Assigned task: Copy each line of the records below that mentions the word "align".

# # # #

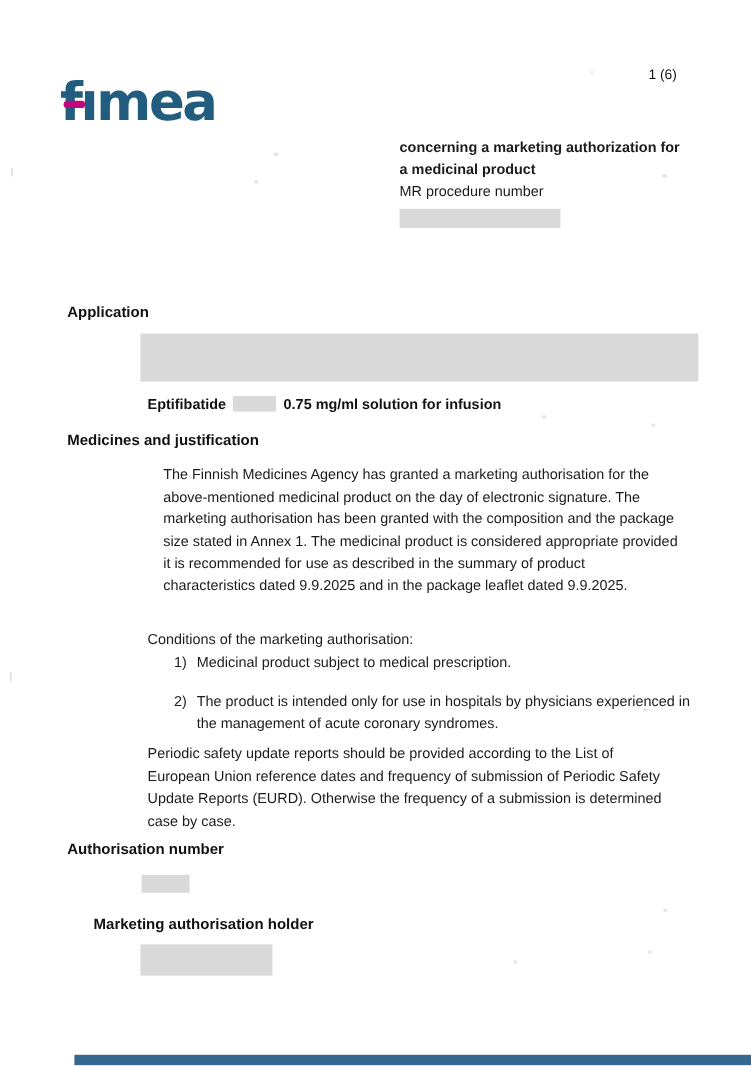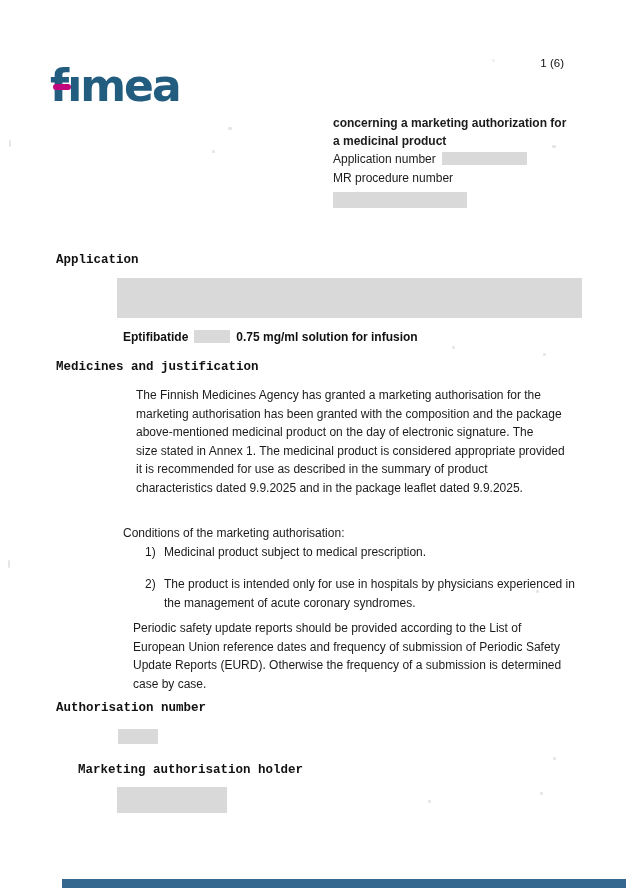--- a/index.html
+++ b/index.html
@@ -16,37 +16,37 @@
     color:#225d7f;letter-spacing:-2px;line-height:1;
   }
   .logo-dash{position:absolute;left:3px;top:20px;width:18px;height:6px;background:#c2077e;border-radius:3px;}
   
   .header-block{position:absolute;left:333px;top:114px;font-size:12px;line-height:18.2px;width:260px;}
   .hb-bold{font-weight:bold;}
   .redact{background:#d9d9d9;}
   .redact-app-number{display:inline-block;width:85px;height:13px;margin-left:6px;vertical-align:-2px;}
   .redact-mr{margin-top:5px;width:134px;height:16px;}
   
-  .section-heading{position:absolute;left:56px;font-size:12.5px;font-weight:bold;color:#111;font-family:Liberation Mono, monospace;}
+  .section-heading{position:absolute;left:56px;font-size:12.5px;font-weight:bold;color:#111;}
   .h-application{top:253px;}
   .h-decision{top:360px;}
   .h-auth-number{top:701px;}
   .h-holder{top:763px;padding-left:22px;}
   
   .redact-application-big{position:absolute;left:117px;top:278px;width:465px;height:40px;}
   .redact-auth-number{position:absolute;left:118px;top:729px;width:40px;height:15px;}
   .redact-holder{position:absolute;left:117px;top:787px;width:110px;height:26px;}
   .redact-product{display:inline-block;width:36px;height:13px;margin:0 6px;vertical-align:-2px;}
   
   .product-line{position:absolute;left:123px;top:330px;font-size:12px;font-weight:bold;color:#111;}
   
   .body-block{position:absolute;left:123px;font-size:12px;line-height:18.6px;width:475px;}
   .para1{top:386px;margin-left:13px;}
   .cond-intro{top:524px;}
-  .para2{top:619px;margin-left:10px;}
+  .para2{top:619px;}
   .cond-item{position:absolute;left:145px;font-size:12px;line-height:18.6px;display:flex;}
   .cond1{top:543px;}
   .cond2{top:575px;}
   .cond-num{width:19px;flex:none;}
   .cond-text{width:420px;}
   
   .footer-bar{position:absolute;left:62px;right:0;top:879px;height:9px;background:#35688f;}
   
   .noise{position:absolute;background:#d9d9d9;opacity:.65;border-radius:1px;}
   .n1{left:228px;top:127px;width:4px;height:3px;}
@@ -70,41 +70,38 @@
   <div class="page-number">1 (6)</div>
 
   <div class="logo">
     <span class="logo-text">fımea</span>
     <span class="logo-dash"></span>
   </div>
 
   <div class="header-block">
     <div class="hb-bold">concerning a marketing authorization for</div>
     <div class="hb-bold">a medicinal product</div>
-    <div>
-      <span>Application number</span><span class="redact redact-app-number"></span>
-    </div>
     <div>MR procedure number</div>
     <div class="redact redact-mr"></div>
   </div>
 
   <div class="section-heading h-application">Application</div>
 
   <div class="redact redact-application-big"></div>
 
   <div class="product-line">
     <span>Eptifibatide</span><span class="redact redact-product"></span><span>0.75 mg/ml solution for infusion</span>
   </div>
 
   <div class="section-heading h-decision">Medicines and justification</div>
 
   <div class="body-block para1">
     <div>The Finnish Medicines Agency has granted a marketing authorisation for the</div>
+    <div>above-mentioned medicinal product on the day of electronic signature. The</div>
     <div>marketing authorisation has been granted with the composition and the package</div>
-    <div>above-mentioned medicinal product on the day of electronic signature. The</div>
     <div>size stated in Annex 1. The medicinal product is considered appropriate provided</div>
     <div>it is recommended for use as described in the summary of product</div>
     <div>characteristics dated 9.9.2025 and in the package leaflet dated 9.9.2025.</div>
   </div>
 
   <div class="body-block cond-intro">Conditions of the marketing authorisation:</div>
 
   <div class="cond-item cond1">
     <span class="cond-num">1)</span>
     <span class="cond-text">Medicinal product subject to medical prescription.</span>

# # # #

Written solution:
   .redact-app-number{display:inline-block;width:85px;height:13px;margin-left:6px;vertical-align:-2px;}
   .redact-product{display:inline-block;width:36px;height:13px;margin:0 6px;vertical-align:-2px;}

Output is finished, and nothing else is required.